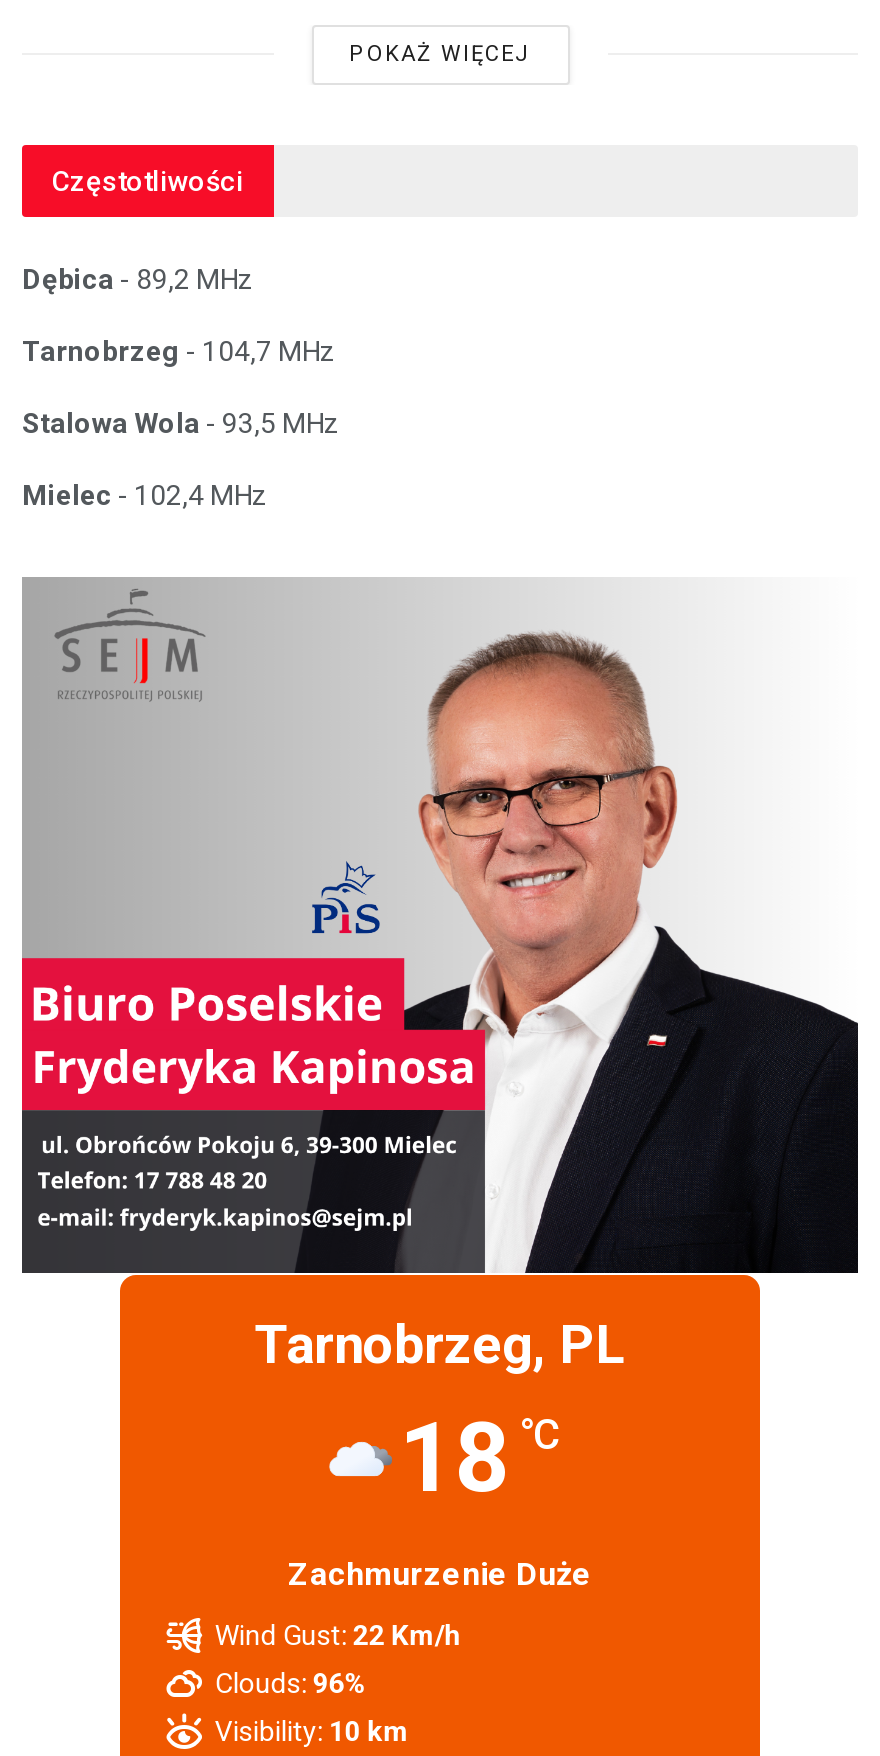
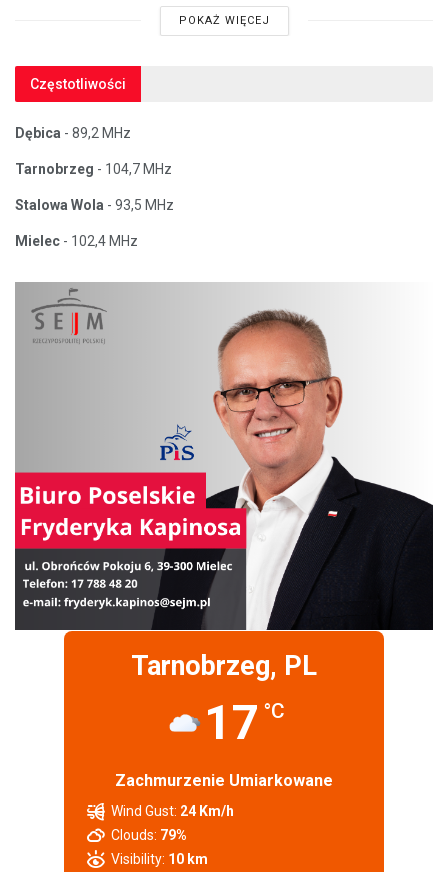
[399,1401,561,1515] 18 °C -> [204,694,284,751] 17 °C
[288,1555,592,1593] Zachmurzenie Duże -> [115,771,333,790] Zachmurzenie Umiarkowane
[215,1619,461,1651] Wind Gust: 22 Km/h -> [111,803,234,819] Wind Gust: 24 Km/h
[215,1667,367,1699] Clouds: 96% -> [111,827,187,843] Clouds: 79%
---
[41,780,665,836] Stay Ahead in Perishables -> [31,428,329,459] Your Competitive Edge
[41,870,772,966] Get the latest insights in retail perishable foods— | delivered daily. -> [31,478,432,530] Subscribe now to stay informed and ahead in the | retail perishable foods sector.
...
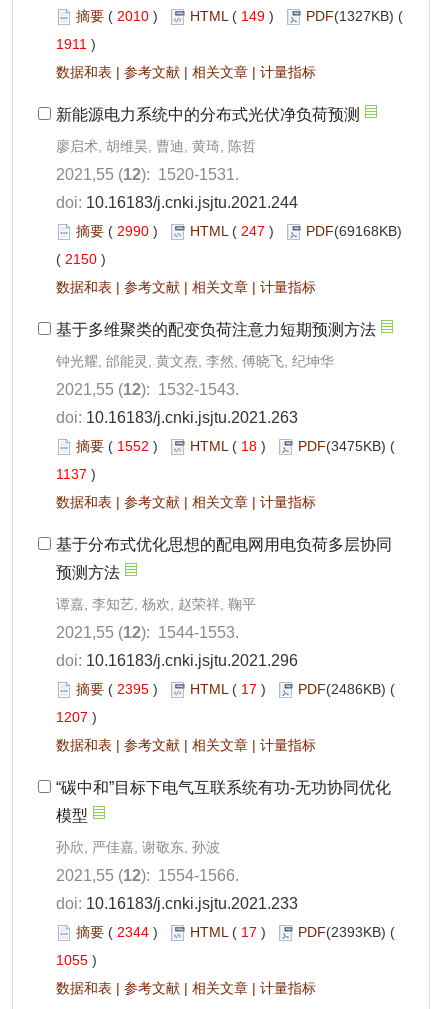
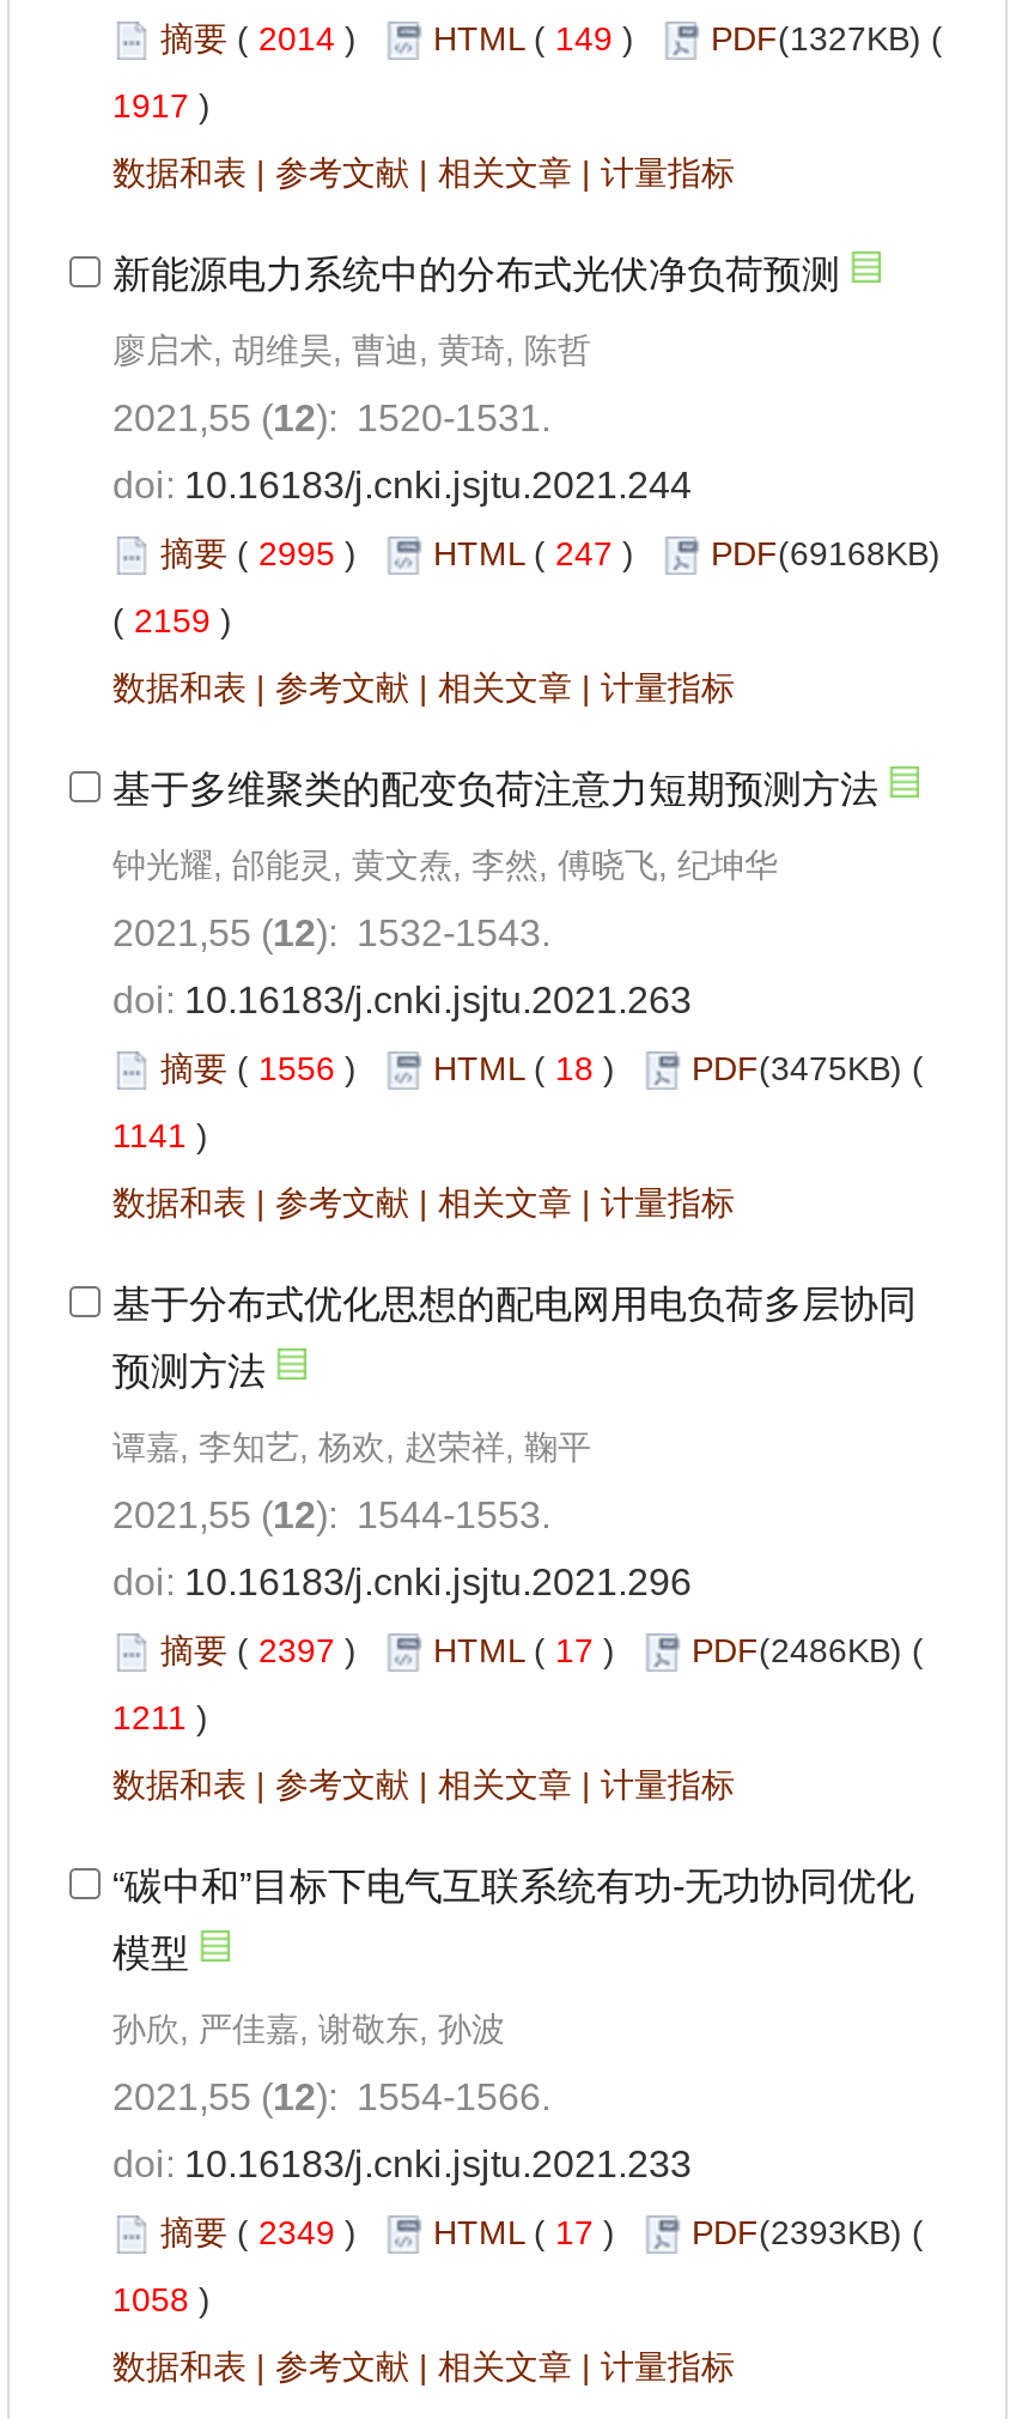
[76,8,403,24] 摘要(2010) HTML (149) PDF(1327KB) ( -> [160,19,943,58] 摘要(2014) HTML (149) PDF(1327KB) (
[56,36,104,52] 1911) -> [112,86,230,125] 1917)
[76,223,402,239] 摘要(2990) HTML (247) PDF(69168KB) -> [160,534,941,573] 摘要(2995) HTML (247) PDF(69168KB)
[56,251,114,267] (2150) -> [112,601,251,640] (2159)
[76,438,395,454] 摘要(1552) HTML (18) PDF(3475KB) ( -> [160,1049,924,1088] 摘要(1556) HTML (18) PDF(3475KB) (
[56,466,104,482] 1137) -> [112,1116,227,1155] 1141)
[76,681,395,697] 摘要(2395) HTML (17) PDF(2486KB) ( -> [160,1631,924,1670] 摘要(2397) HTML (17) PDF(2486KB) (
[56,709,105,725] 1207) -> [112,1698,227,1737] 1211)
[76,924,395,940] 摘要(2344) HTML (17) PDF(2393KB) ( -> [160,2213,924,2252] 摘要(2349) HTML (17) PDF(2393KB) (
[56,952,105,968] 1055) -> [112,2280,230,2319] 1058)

■ Aim of the exercise
After locating the line holding "[76,8,403,24] 摘要(2010) HTML" above, output exactly that line and every line after it through the line holding "[76,438,395,454] 摘要(1552) HTML". Include nothing else.

■ Task answer
[76,8,403,24] 摘要(2010) HTML (149) PDF(1327KB) ( -> [160,19,943,58] 摘要(2014) HTML (149) PDF(1327KB) (
[56,36,104,52] 1911) -> [112,86,230,125] 1917)
[76,223,402,239] 摘要(2990) HTML (247) PDF(69168KB) -> [160,534,941,573] 摘要(2995) HTML (247) PDF(69168KB)
[56,251,114,267] (2150) -> [112,601,251,640] (2159)
[76,438,395,454] 摘要(1552) HTML (18) PDF(3475KB) ( -> [160,1049,924,1088] 摘要(1556) HTML (18) PDF(3475KB) (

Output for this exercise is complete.